§ **INPUT MATERIAL**

== Segment start ==

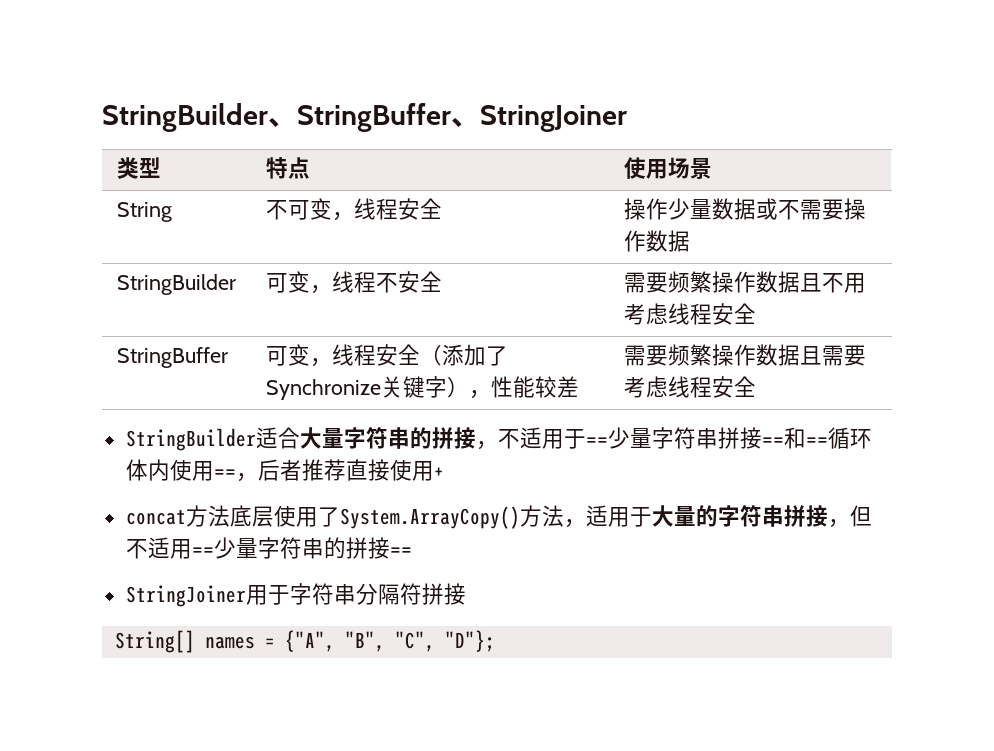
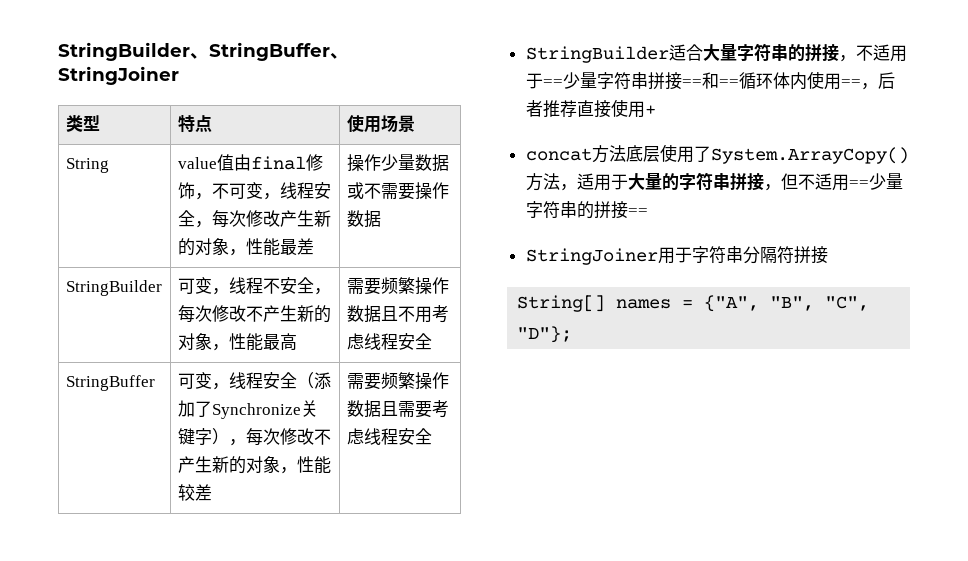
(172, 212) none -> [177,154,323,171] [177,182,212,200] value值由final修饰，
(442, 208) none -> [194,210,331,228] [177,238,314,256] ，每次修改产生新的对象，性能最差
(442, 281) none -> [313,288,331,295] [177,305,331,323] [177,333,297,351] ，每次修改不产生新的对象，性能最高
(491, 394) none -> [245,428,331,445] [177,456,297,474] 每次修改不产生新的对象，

== Segment end ==
== Segment start ==

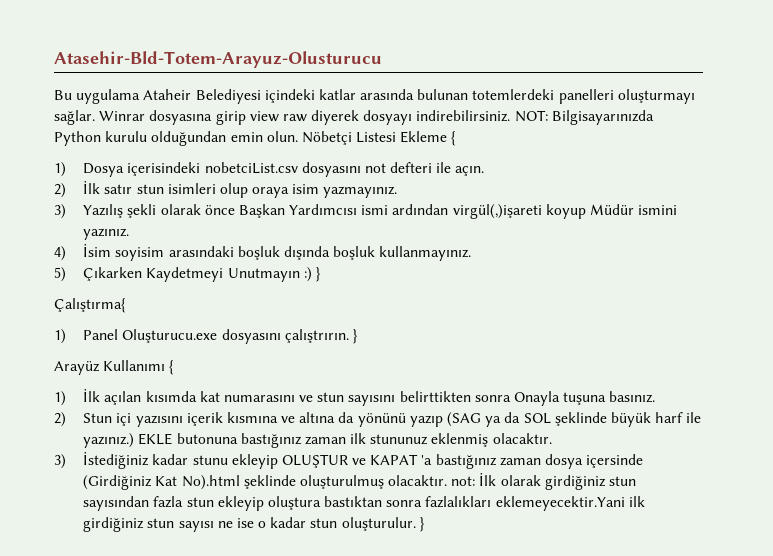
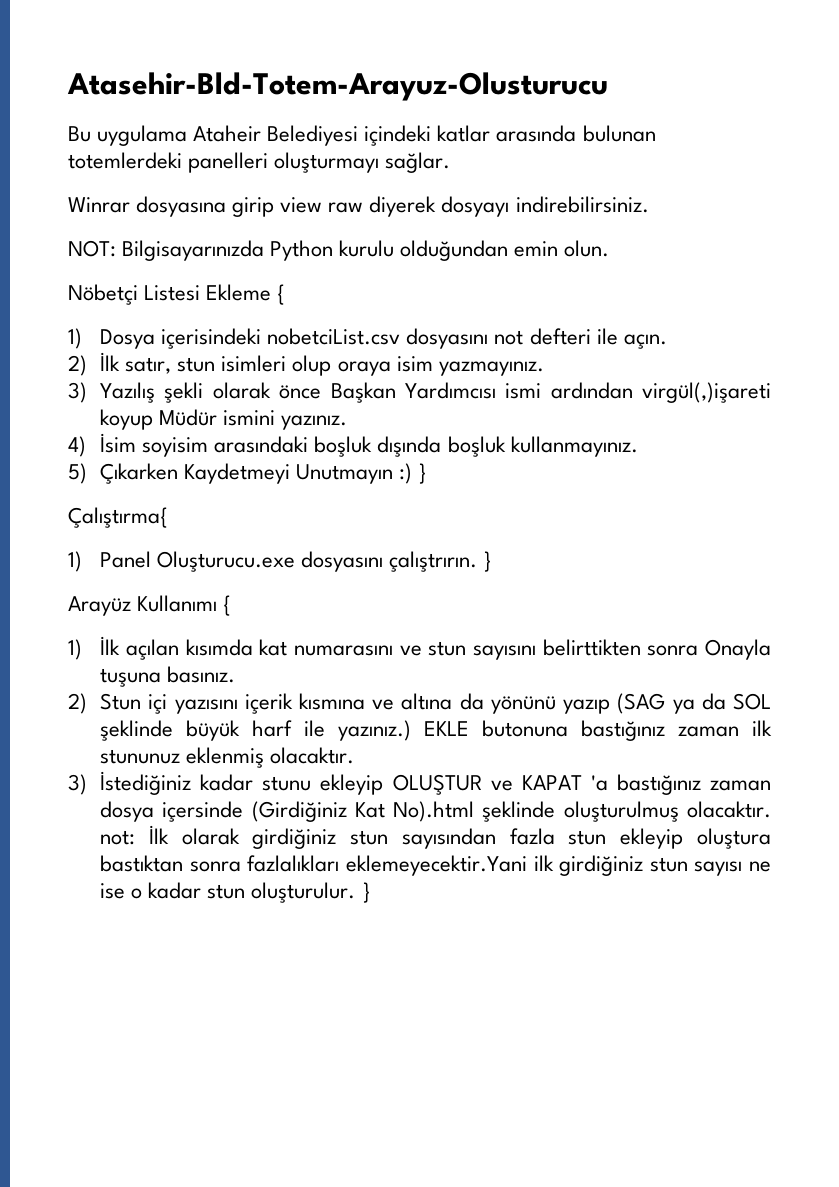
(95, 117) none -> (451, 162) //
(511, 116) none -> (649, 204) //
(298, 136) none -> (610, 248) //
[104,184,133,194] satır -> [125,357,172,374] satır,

== Segment end ==

§ **WORK REQUEST**
In the lines above, find the word "每次修改不产生新的对象" and copy every line it occurs in.

§ **WRITTEN ANSWER**
(442, 281) none -> [313,288,331,295] [177,305,331,323] [177,333,297,351] ，每次修改不产生新的对象，性能最高
(491, 394) none -> [245,428,331,445] [177,456,297,474] 每次修改不产生新的对象，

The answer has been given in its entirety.